Pak jenggot menyeringai, ujarnya: "Kuharap kau menyerah dan terima kematian saja."

Sudah tentu bukan kepalang gusar Ji Bun, dengan melotot dia tatap pak jenggot, darah mendidih, ingin rasanya ia merobeknya. Namun tenaga tak kuasa dikerahkan, racun sudah menjalar ke seluruh tubuh. Kalau dirinya harus mati demikian, sungguh penasaran sekali.
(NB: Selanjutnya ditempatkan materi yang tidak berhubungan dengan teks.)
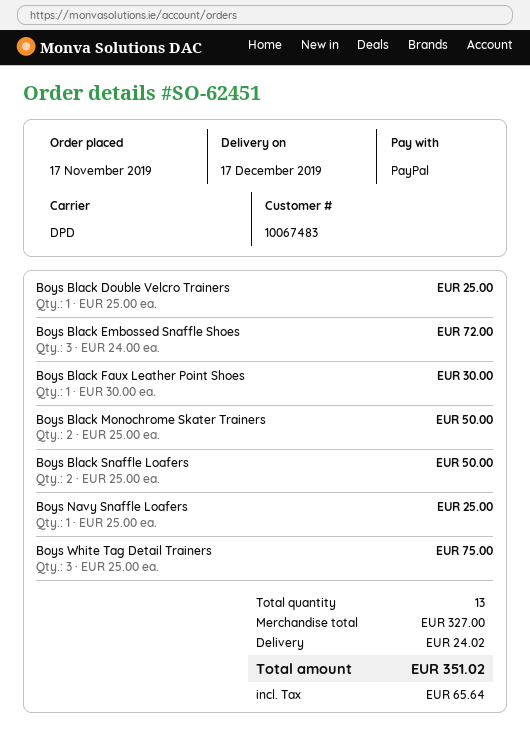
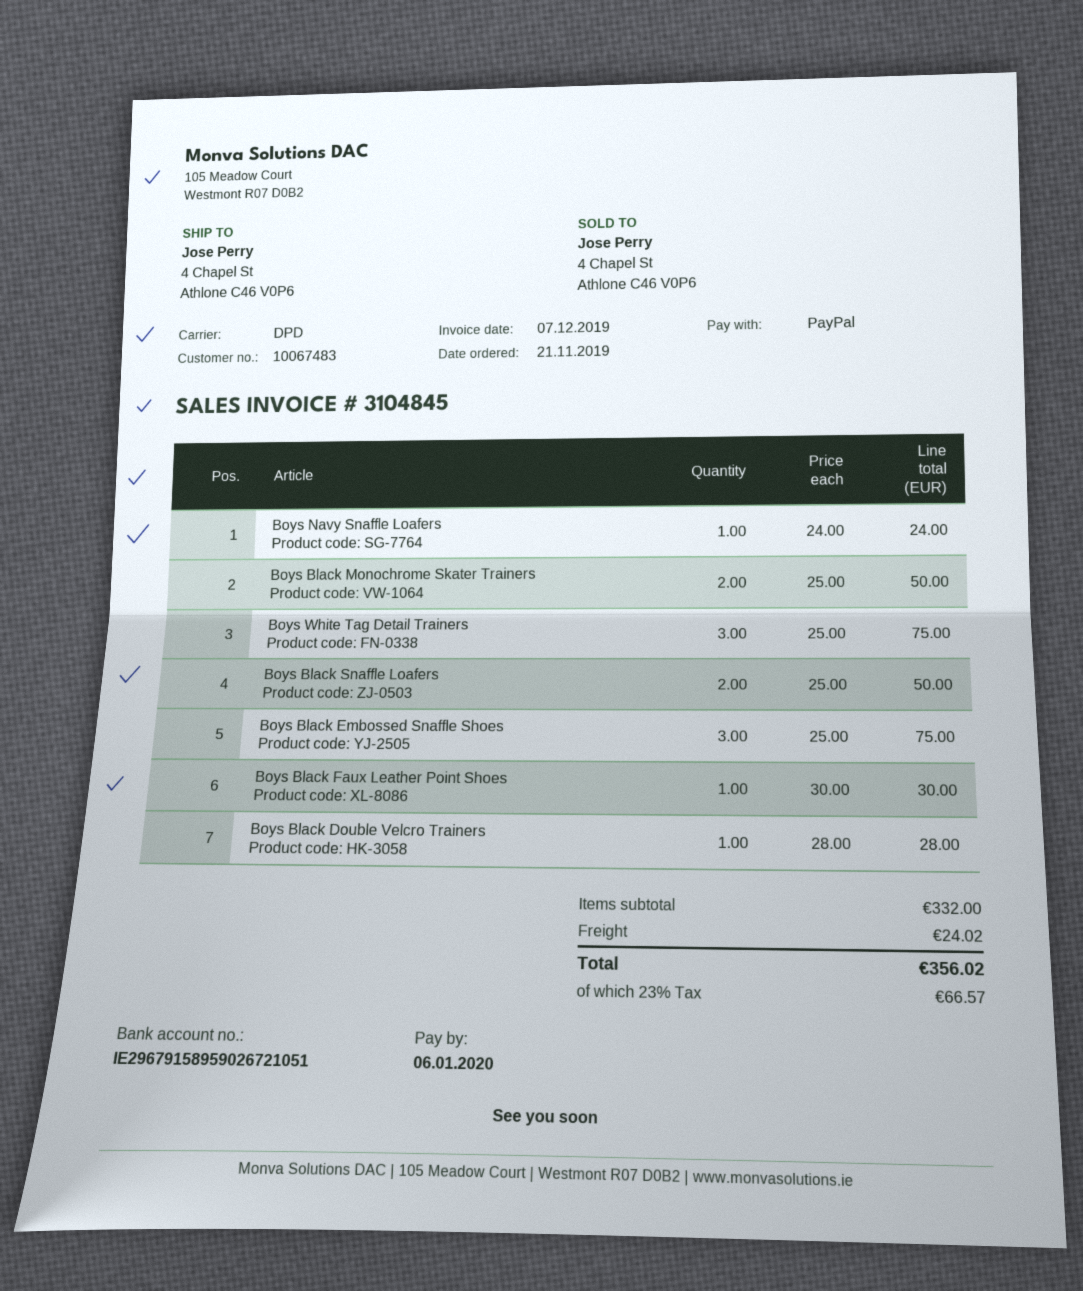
order date: 2019-11-17 -> 2019-11-21
Boys Black Double Velcro Trainers: 1 x 25.00 = 25.00 -> 1 x 28.00 = 28.00
Boys Black Embossed Snaffle Shoes: 3 x 24.00 = 72.00 -> 3 x 25.00 = 75.00
Boys Navy Snaffle Loafers: 1 x 25.00 = 25.00 -> 1 x 24.00 = 24.00
subtotal: 327.00 -> 332.00
tax: 65.64 -> 66.57
total: 351.02 -> 356.02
Mulutnya megap-megap seperti binatang kelaparan, hardiknya kalap: "Tua bangka, kau ..... kau ..... berani mencelakai aku?"

Pak jenggot menyurut takut melihat wajah Ji Bun yang beringas seram, dia tahu Ji Bun takkan mampu berbuat apa-apa, namun wajahnya yang beringas buas sungguh menakutkan, katanya setelah mundur cukup jauh: "Ji-kongcu, Lwekangmu sungguh hebat, orang lain takkan tahan terkena racun ini."

"Anjing tua, katakan ...... kau ....... kenapa...."

"Ji-kongcu, jangan salahkan aku, setelah diakhirat, kau akan tahu siapa pembunuhmu."

Ji Bun berteriak kalap, darah menyembur dari mulutnya, kepala pusing pandangan gelap, badannya bergoyang gontai berpegangan meja. Apa yang dikatakan Bwe-hiang memang tidak salah, bahwa musuh telah menduduki rumah ini, pak jenggotpun sudah menyerah kepada musuh, sungguh sukar dipercaya. Sekuatnya dia bertahan, setelah menarik napas, dia kuatkan hati menenangkan pikiran, katanya sambil mengertak gigi: "Pak jenggot, siapa yang suruh kau?"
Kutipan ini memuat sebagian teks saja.